DATASET EXTRACT:
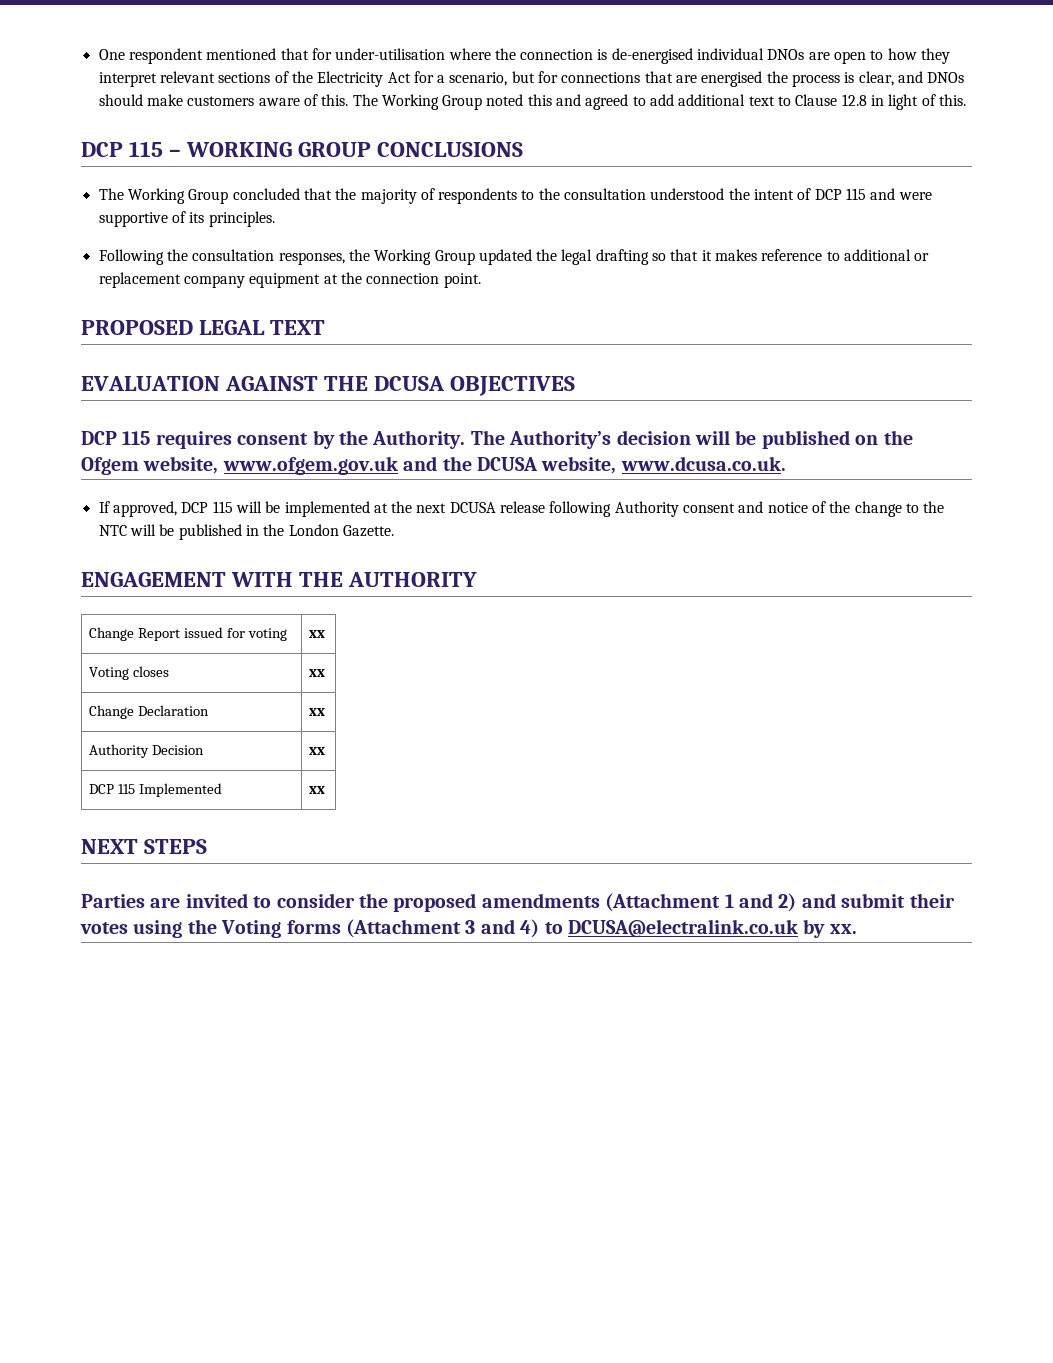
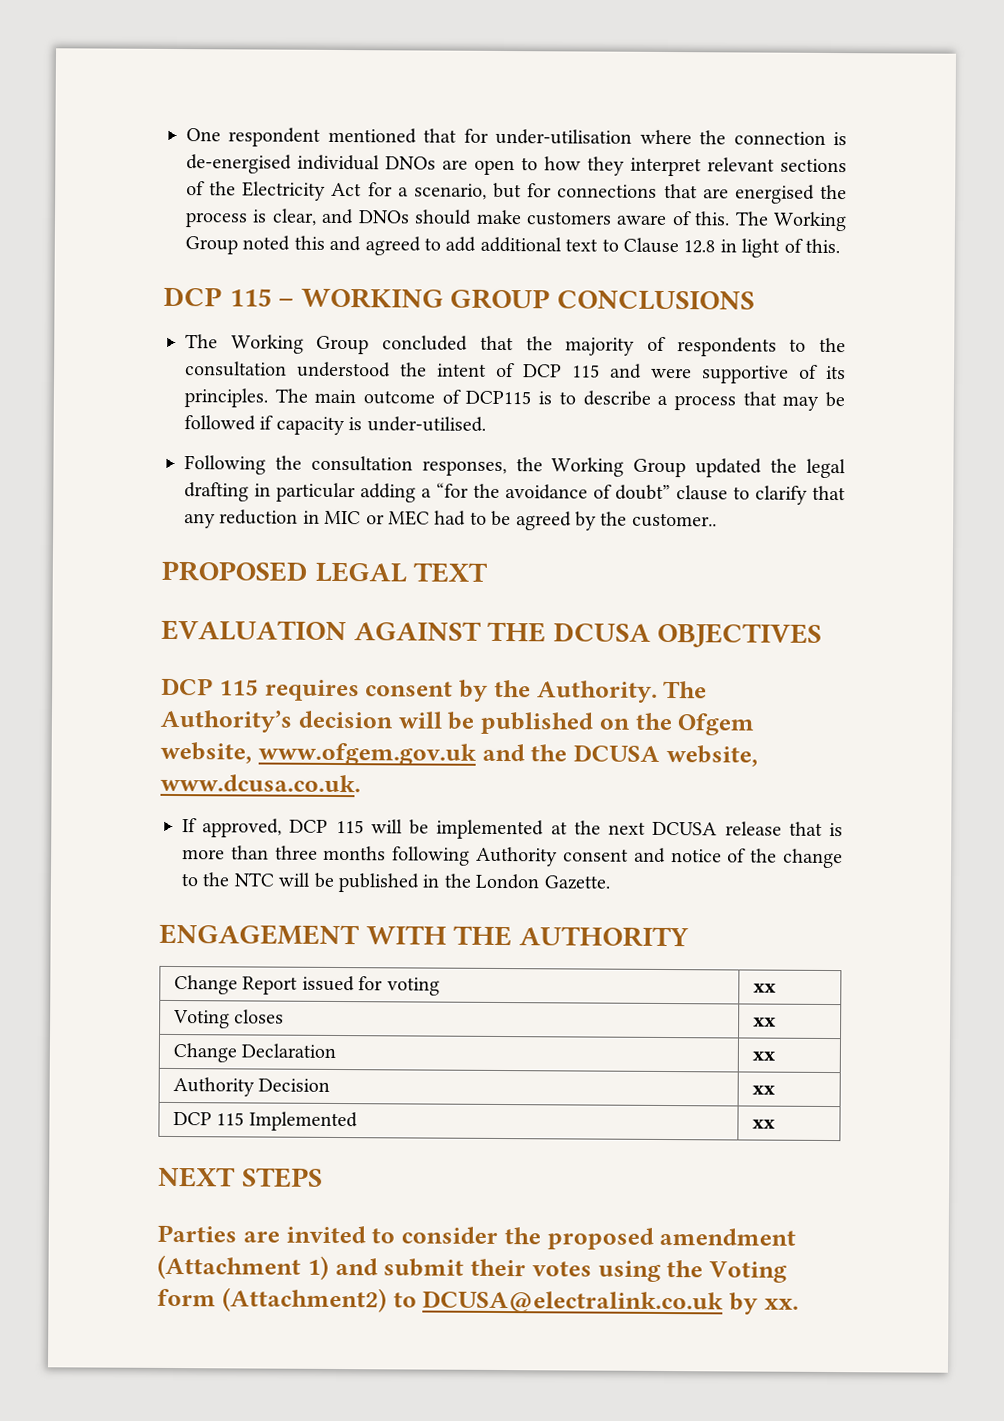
+ The main outcome of DCP115 is to describe a process that may be followed if capacity is under-utilised.
- Following the consultation responses, the Working Group updated the legal drafting so that it makes reference to additional or replacement company equipment at the connection point.
+ Following the consultation responses, the Working Group updated the legal drafting in particular adding a “for the avoidance of doubt” clause to clarify that any reduction in MIC or MEC had to be agreed by the customer..
- If approved, DCP 115 will be implemented at the next DCUSA release following Authority consent and notice of the change to the NTC will be published in the London Gazette.
+ If approved, DCP 115 will be implemented at the next DCUSA release that is more than three months following Authority consent and notice of the change to the NTC will be published in the London Gazette.
- Parties are invited to consider the proposed amendments (Attachment 1 and 2) and submit their votes using the Voting forms (Attachment 3 and 4) to DCUSA@electralink.co.uk by xx.
+ Parties are invited to consider the proposed amendment (Attachment 1) and submit their votes using the Voting form (Attachment2) to DCUSA@electralink.co.uk by xx.

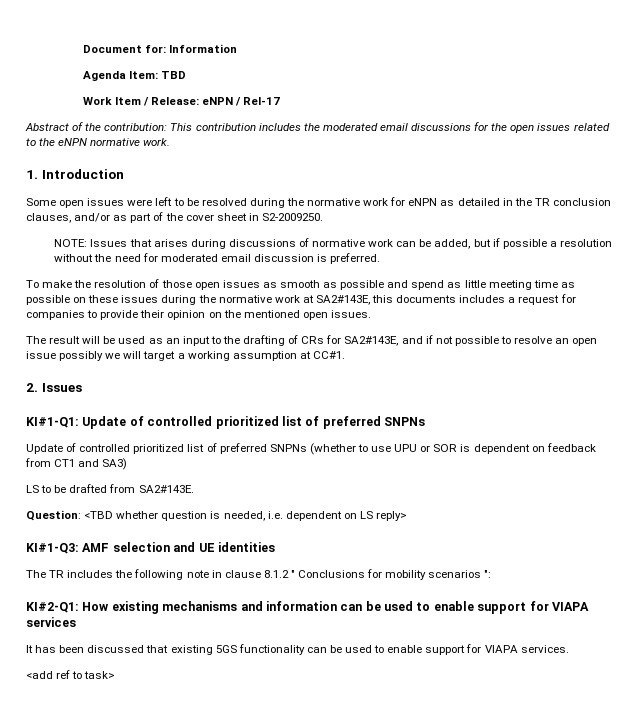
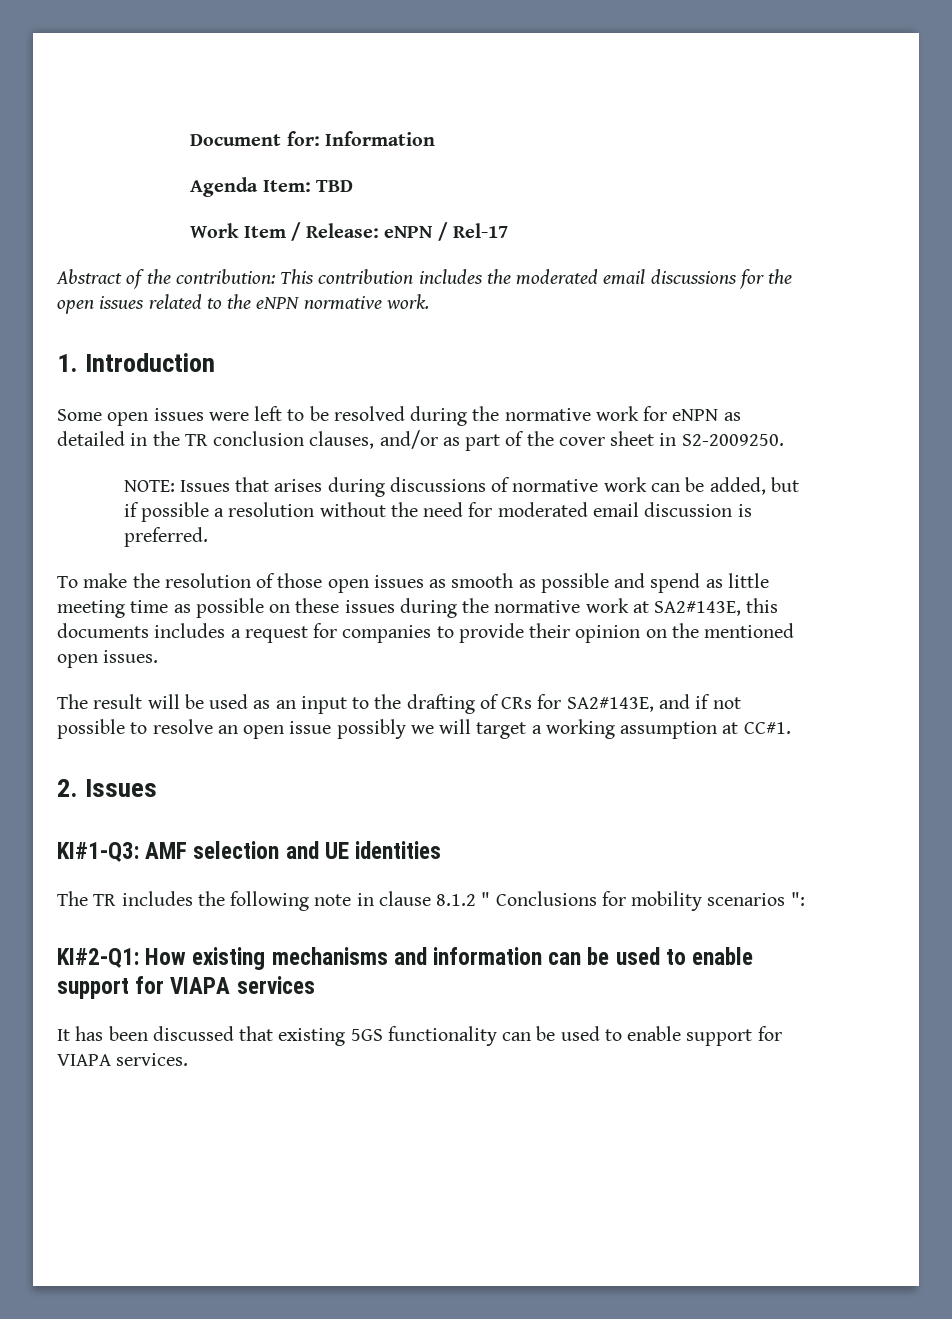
- KI#1-Q1: Update of controlled prioritized list of preferred SNPNs
- Update of controlled prioritized list of preferred SNPNs (whether to use UPU or SOR is dependent on feedback from CT1 and SA3)
- LS to be drafted from SA2#143E.
- Question: <TBD whether question is needed, i.e. dependent on LS reply>
- <add ref to task>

TASK STATEMENT:
Write out, exactly and with nothing added, every line from the one that holds "DCUSA release that" to the end of the entries above; pictures stay out.

REPLY TO THE TASK:
+ If approved, DCP 115 will be implemented at the next DCUSA release that is more than three months following Authority consent and notice of the change to the NTC will be published in the London Gazette.
- Parties are invited to consider the proposed amendments (Attachment 1 and 2) and submit their votes using the Voting forms (Attachment 3 and 4) to DCUSA@electralink.co.uk by xx.
+ Parties are invited to consider the proposed amendment (Attachment 1) and submit their votes using the Voting form (Attachment2) to DCUSA@electralink.co.uk by xx.

- KI#1-Q1: Update of controlled prioritized list of preferred SNPNs
- Update of controlled prioritized list of preferred SNPNs (whether to use UPU or SOR is dependent on feedback from CT1 and SA3)
- LS to be drafted from SA2#143E.
- Question: <TBD whether question is needed, i.e. dependent on LS reply>
- <add ref to task>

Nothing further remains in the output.